**What is being asked**
Transcribe every line of the material below exactly, leaving out the pictures.

**Study material**
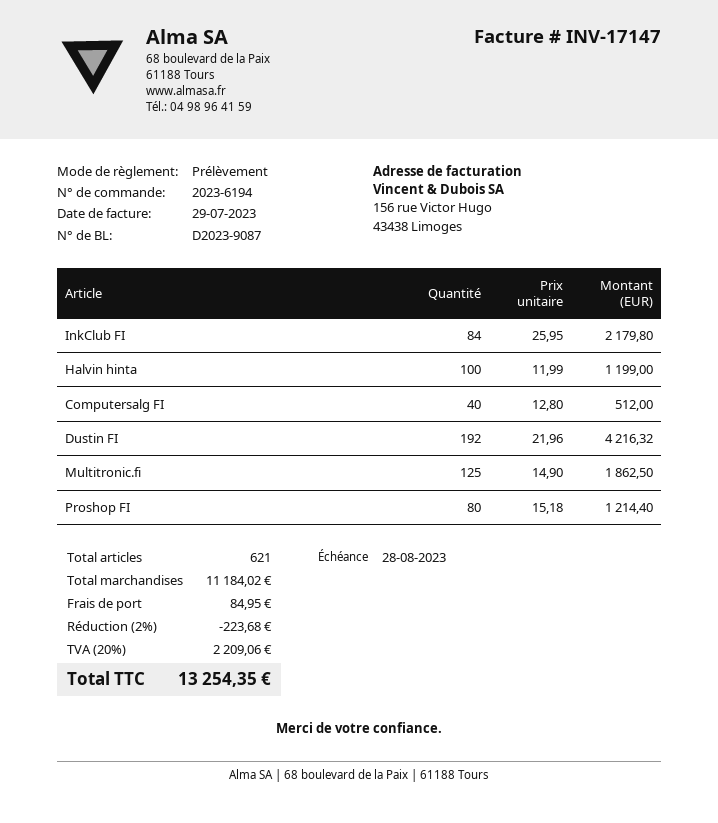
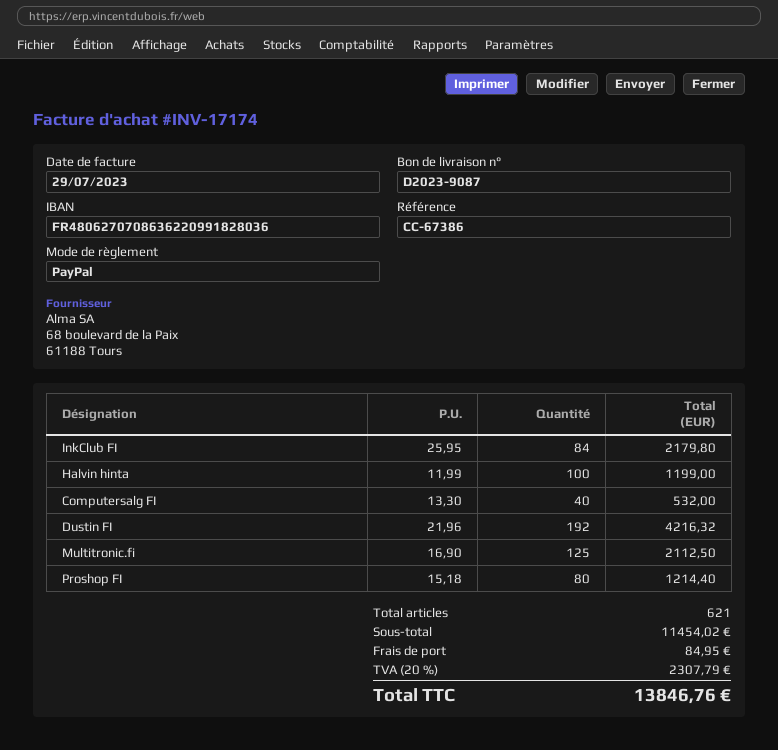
invoice number: INV-17147 -> INV-17174
payment method: direct debit -> PayPal
Computersalg FI: 40 x 12.80 = 512.00 -> 40 x 13.30 = 532.00
Multitronic.fi: 125 x 14.90 = 1862.50 -> 125 x 16.90 = 2112.50
subtotal: 11184.02 -> 11454.02
discount: 2% = 223.68 -> none
tax: 20% = 2209.06 -> 20% = 2307.79
total: 13254.35 -> 13846.76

**Reply to the exercise**
invoice number: INV-17147 -> INV-17174
payment method: direct debit -> PayPal
Computersalg FI: 40 x 12.80 = 512.00 -> 40 x 13.30 = 532.00
Multitronic.fi: 125 x 14.90 = 1862.50 -> 125 x 16.90 = 2112.50
subtotal: 11184.02 -> 11454.02
discount: 2% = 223.68 -> none
tax: 20% = 2209.06 -> 20% = 2307.79
total: 13254.35 -> 13846.76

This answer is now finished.